Figure 4. Enclaves of Privacy
Figure 4. Enclaves of Privacy

Challenging and changing cultures: The concept of a learning space such as the InfoCommons can challenge those with traditional views of "learning" and "space." Library staff accustomed to following long-established routes to their offices and departments through the busy InfoCommons, for example, now view it differently. The high visibility of the area's social and learning capability is often a new idea, especially for visitors and prospective students (who embrace it with enthusiasm).

A social space: The InfoCommons is a first stop for many students entering the library. (See Figure 5.) It offers a welcoming social environment where they engage in independent inquiry, participate in small group interactions, or sip coffee from the nearby café.
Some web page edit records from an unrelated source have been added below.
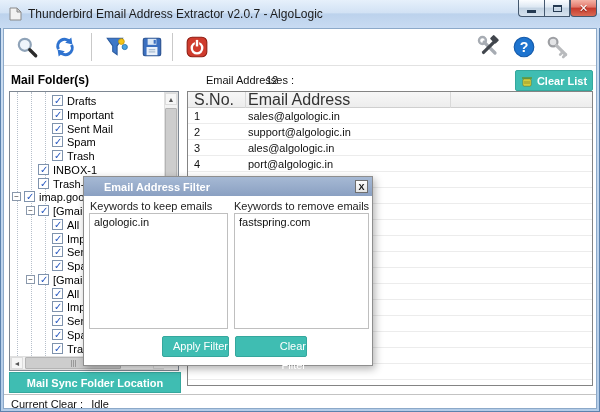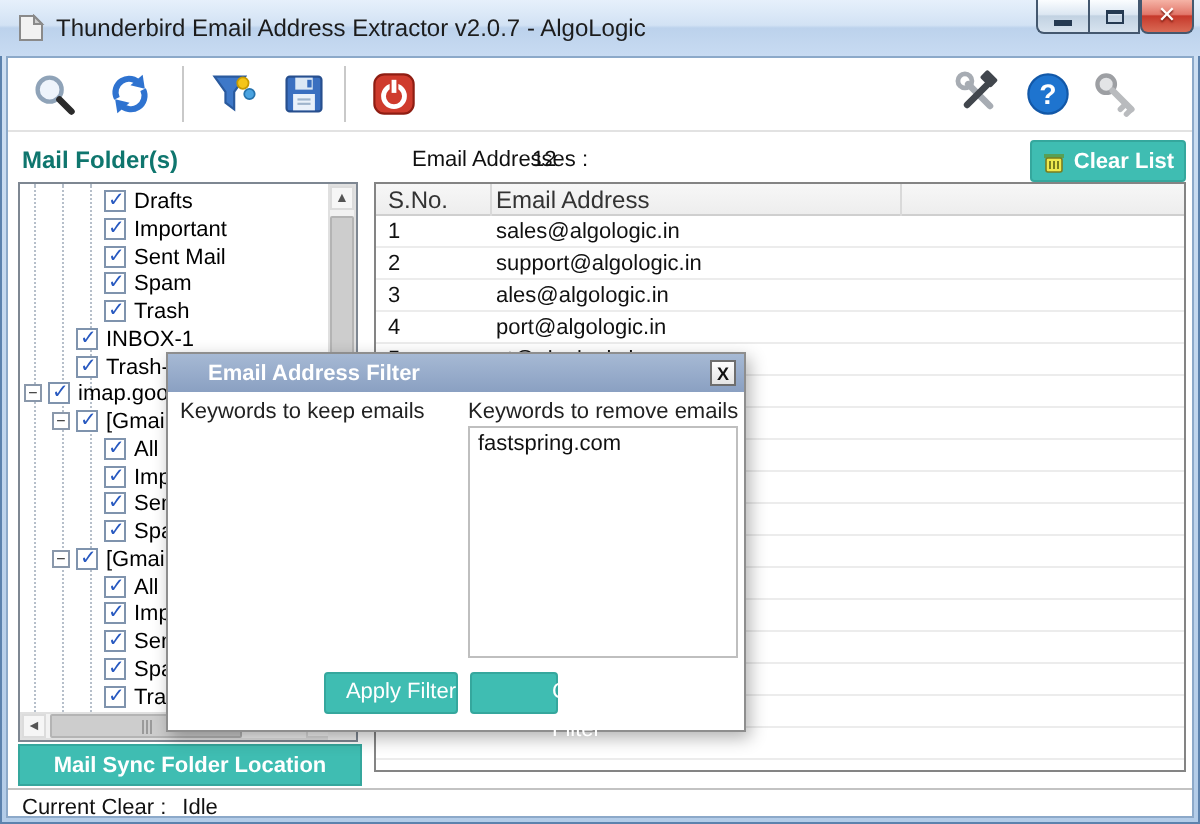"Mail Folder(s)" #lbl-folders { color: #0f766e -> #000000 }
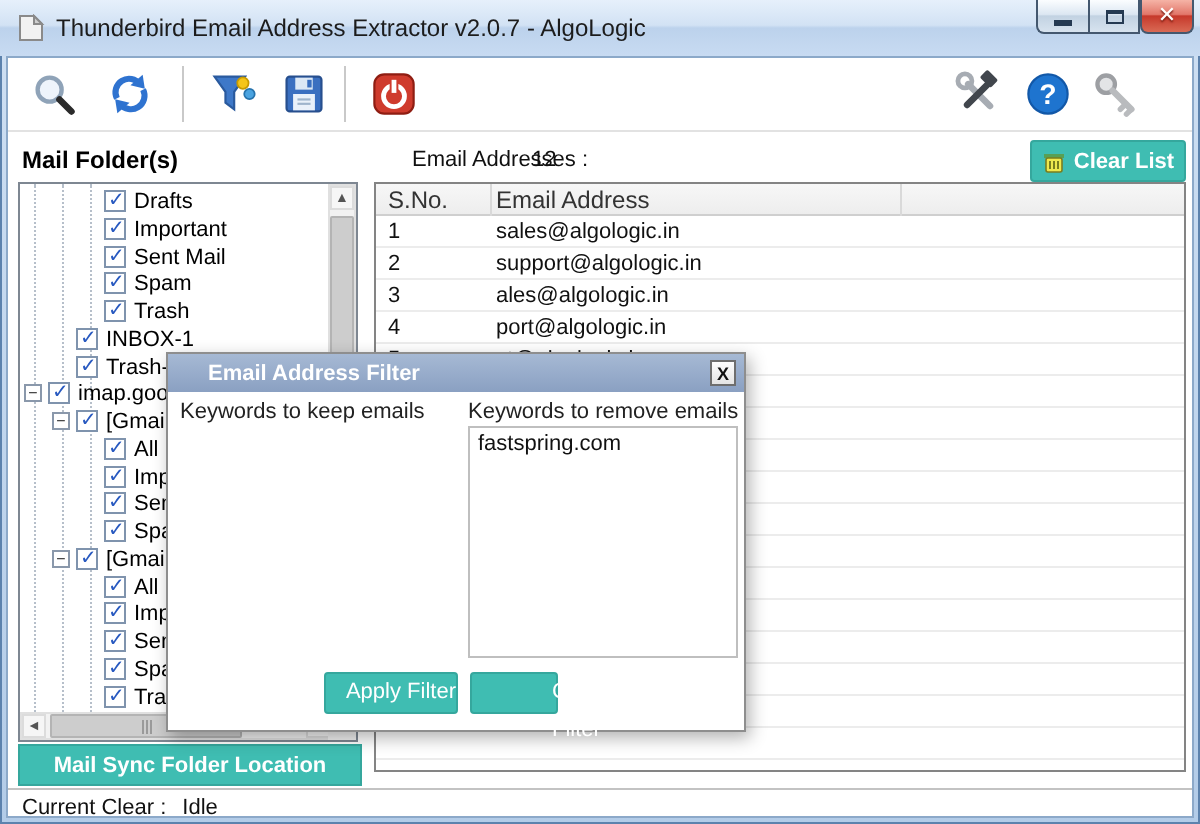"S.No." .th { font-size: 12px -> 16px }
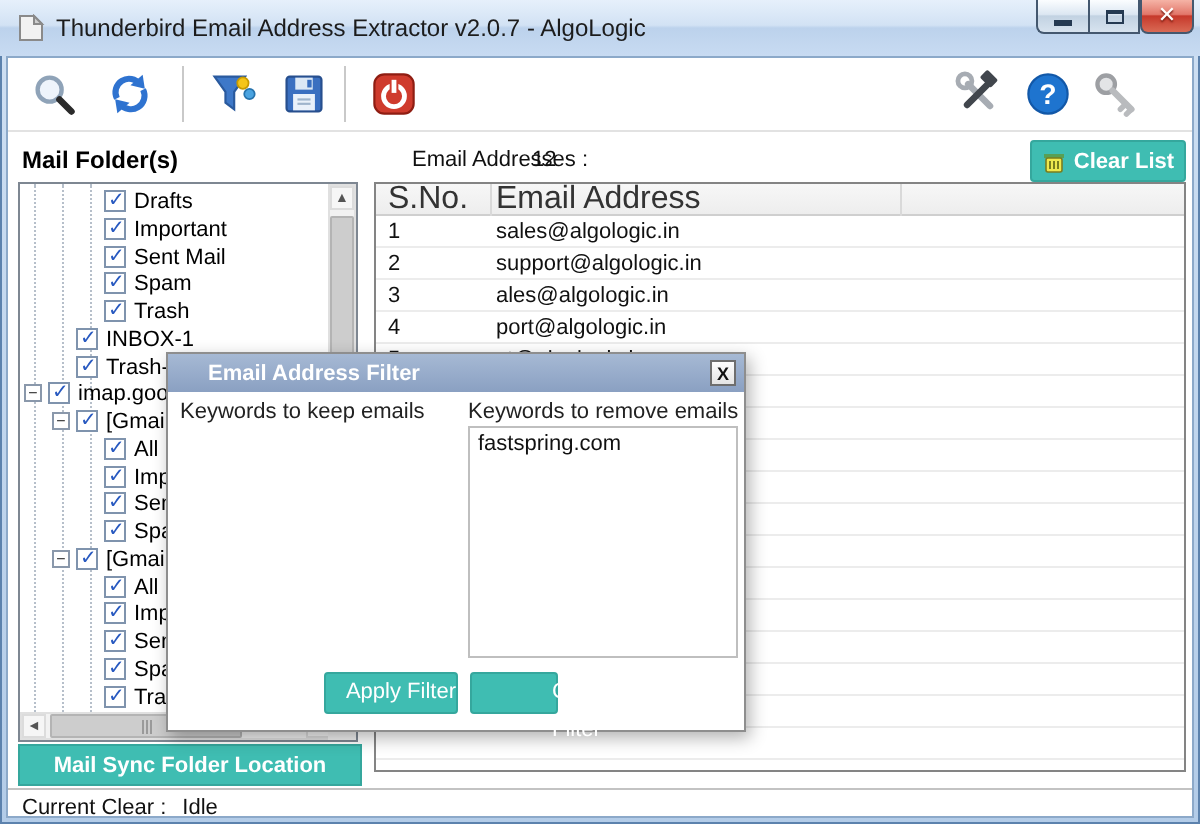"algologic.in" textarea.dlg-ta { html: none -> <textarea>algologic.in</textarea> }
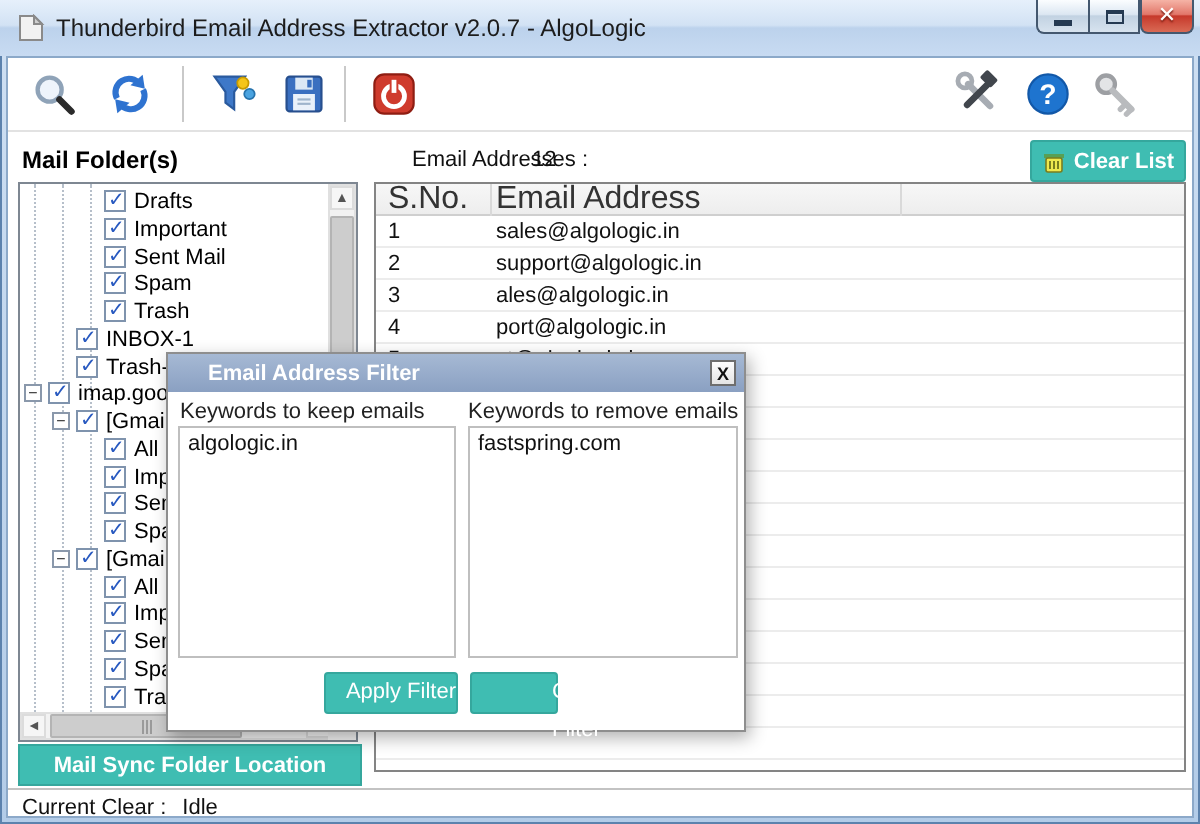"Clear Filter" #btn-clearf { width: 44px -> 72px }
Figure 5. A First Stop for Many Students
Figure 5. A First Stop for Many Students

Informality: The project room was initially envisioned as a glassed-off formal conference room, complete with a large table surrounded by chairs, distinguishing it from the rest of the InfoCommons. By contrast, the room's actual success can be attributed to the shift away from this planned formality to a relaxed setting rich in technology that blends unobtrusively, versatile and comfortable chairs, and a surprisingly low "coffee table" with a wireless keyboard, data, and power ports-at the right height for feet. (See Figure 6.)